Suivre davantage de patients en santé mentale pourrait être possible avec un réseau fort, mais quiconque n’a pas les moyens de se tourner vers le privé (au demeurant congestionné) sait que l’accès au public est compliqué, long, voire impossible. Si les psychiatres se voient dans l’obligation de « congédier » des patients, ils les congédieront vers quoi ? Le néant ? Info-Social ? L’urgence, qui retourne parfois des patients suicidaires à la maison quand ils n’ont pas de plan précis pour mettre fin à leurs jours, et qui finissent dans le journal parce qu’ils sont passés à l’action dans les heures suivantes ?
Suzanne Bien-Aimé est humaine : elle cherche à défaire les nœuds derrière les diagnostics, elle investigue pour mettre le doigt sur un trouble de l’attachement, vécu dans la jeunesse, doublé de traumatismes complexes.
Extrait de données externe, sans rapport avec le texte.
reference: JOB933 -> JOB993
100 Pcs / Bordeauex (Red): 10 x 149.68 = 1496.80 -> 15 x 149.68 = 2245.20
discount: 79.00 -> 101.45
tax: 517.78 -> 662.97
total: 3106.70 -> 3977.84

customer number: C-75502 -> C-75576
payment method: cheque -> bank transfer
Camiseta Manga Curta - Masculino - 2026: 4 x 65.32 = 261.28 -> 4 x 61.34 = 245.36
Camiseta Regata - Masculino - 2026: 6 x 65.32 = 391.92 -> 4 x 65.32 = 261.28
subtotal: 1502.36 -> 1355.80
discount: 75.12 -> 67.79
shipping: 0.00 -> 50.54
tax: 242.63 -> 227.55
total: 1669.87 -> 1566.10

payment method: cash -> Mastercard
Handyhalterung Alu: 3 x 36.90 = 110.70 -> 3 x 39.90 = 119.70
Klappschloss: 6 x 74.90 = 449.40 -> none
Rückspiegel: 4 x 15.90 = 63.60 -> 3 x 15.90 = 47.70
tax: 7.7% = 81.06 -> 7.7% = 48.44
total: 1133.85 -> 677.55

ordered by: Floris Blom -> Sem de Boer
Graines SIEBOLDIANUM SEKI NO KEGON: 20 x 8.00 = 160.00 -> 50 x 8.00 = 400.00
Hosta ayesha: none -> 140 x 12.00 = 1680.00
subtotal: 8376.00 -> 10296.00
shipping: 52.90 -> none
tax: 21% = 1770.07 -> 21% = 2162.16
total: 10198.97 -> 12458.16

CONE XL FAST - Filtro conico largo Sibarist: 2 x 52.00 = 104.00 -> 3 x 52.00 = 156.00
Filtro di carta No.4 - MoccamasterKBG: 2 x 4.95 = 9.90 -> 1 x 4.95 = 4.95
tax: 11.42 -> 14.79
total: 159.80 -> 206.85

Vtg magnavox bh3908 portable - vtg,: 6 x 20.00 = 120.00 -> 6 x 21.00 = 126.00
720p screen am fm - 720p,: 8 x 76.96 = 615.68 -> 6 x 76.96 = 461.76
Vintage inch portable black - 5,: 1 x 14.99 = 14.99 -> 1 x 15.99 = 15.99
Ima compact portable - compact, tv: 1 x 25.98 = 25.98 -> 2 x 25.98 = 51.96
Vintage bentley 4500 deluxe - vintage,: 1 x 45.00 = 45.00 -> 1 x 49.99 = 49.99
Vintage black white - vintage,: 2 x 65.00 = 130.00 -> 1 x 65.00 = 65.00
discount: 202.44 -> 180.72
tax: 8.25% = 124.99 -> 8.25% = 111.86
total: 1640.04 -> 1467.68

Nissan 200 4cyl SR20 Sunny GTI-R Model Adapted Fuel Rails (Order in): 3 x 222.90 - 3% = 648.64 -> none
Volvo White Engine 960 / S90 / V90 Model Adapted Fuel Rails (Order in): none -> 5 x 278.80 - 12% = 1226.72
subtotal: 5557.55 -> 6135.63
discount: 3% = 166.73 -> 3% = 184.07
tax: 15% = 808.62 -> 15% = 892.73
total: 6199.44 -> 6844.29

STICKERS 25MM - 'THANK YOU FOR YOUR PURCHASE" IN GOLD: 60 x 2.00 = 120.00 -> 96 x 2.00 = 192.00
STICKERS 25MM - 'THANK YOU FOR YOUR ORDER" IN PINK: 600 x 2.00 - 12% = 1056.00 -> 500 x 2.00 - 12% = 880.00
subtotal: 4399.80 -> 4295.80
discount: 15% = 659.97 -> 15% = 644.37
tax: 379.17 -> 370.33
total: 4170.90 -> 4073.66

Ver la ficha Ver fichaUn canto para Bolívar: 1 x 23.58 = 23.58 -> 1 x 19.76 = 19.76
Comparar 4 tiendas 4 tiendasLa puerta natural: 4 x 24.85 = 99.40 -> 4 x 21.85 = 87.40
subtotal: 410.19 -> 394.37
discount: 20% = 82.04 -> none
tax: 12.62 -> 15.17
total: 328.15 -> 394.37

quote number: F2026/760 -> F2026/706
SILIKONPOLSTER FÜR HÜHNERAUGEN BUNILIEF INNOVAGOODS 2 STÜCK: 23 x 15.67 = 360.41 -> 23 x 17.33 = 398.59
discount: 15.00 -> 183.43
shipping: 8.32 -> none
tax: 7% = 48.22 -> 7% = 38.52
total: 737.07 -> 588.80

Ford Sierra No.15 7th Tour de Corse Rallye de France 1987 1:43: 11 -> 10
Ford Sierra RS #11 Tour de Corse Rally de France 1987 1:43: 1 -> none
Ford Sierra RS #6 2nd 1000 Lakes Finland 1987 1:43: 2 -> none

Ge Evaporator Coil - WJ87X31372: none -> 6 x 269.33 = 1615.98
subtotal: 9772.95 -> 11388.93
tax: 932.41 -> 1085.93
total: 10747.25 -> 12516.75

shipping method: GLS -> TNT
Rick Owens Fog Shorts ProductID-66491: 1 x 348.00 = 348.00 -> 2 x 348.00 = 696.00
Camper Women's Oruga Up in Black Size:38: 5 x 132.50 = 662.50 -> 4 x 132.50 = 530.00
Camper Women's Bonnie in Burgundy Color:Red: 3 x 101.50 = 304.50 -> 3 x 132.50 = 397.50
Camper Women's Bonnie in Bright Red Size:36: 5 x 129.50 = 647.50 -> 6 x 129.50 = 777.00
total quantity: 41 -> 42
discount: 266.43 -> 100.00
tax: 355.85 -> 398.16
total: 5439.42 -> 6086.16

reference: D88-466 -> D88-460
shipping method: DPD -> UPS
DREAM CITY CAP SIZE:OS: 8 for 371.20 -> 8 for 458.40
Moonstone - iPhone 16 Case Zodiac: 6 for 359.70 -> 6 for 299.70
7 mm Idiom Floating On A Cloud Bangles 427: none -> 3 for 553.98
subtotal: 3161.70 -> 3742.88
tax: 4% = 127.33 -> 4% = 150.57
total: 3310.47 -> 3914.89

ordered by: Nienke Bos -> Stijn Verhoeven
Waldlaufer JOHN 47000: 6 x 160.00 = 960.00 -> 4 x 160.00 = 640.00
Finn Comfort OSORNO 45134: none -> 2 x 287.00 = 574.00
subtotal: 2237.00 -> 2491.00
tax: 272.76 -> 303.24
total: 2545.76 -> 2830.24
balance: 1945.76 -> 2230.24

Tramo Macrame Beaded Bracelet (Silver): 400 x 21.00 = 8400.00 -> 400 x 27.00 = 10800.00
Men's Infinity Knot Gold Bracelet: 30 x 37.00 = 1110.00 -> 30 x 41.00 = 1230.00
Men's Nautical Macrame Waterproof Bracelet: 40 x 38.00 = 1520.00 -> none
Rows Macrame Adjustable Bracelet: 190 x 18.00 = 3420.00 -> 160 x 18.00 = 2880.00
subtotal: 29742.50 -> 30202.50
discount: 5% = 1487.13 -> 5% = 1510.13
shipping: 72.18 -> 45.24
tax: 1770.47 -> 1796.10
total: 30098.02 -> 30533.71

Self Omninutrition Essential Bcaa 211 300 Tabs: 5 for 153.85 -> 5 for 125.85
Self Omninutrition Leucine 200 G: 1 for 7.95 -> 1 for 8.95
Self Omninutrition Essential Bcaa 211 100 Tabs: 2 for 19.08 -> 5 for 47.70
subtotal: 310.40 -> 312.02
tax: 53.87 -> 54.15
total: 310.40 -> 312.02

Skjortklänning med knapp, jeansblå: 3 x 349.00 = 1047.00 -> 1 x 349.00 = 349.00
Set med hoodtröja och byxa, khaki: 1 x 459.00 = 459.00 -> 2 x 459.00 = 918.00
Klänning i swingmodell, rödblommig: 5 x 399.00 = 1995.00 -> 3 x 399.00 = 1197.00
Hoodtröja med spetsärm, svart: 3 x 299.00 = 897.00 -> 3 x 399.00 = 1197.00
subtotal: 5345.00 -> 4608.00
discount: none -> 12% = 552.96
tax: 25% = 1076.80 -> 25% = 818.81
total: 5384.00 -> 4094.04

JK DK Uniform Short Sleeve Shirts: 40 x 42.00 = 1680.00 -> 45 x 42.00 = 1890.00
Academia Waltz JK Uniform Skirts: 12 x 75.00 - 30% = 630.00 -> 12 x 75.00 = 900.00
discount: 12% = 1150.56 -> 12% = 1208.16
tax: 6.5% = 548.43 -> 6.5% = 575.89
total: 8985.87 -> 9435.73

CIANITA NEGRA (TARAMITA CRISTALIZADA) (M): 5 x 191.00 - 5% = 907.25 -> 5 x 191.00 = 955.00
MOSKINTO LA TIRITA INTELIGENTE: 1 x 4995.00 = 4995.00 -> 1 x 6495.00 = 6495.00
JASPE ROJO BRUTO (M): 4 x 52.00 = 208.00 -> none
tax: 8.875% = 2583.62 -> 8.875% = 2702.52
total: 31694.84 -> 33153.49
Elle ne veut pas être cette psychiatre qui expédie ses patients en 15 minutes. On lui dit souvent, d’ailleurs, qu’elle est « différente » — dans le bon sens. C’est cette différence que salue le premier ministre, alors que le système actuel ne valorise déjà pas ces façons de faire et que les praticiens de la santé craignent que le PL 106 les décourage plus encore.
Les patients ne veulent pas être pris en charge par des héros de la productivité — et les soignants eux-mêmes ne veulent généralement pas en être. Des politiques qui agissent aussi en amont des problèmes de santé mentale seraient plus constructives et pérennes : revenu minimum garanti, logement social, solutions à l’itinérance et aux dépendances… Mais l’empathie de nos décideurs est à géométrie très variable — il serait bien que les personnes les plus vulnérables de nos sociétés l’obtiennent aussi hors de la fiction.
« Vive l’empathie » n’est que du vent quand on n’adopte pas les politiques qui iraient dans ce sens et qu’on a le pouvoir de le faire. Le gouvernement a décidé de faire des médecins « paresseux » des boucs émissaires pour alimenter la grogne populaire. Ça ne grogne pas. Car la population veut des soins — mais surtout des soins humains. Ce n’est pas ce que rendra possible le PL 106, qui risque de gruger les dernières miettes d’humanité d’un système déjà en ruine et de rendre encore plus rares les approches à la Suzanne Bien-Aimé.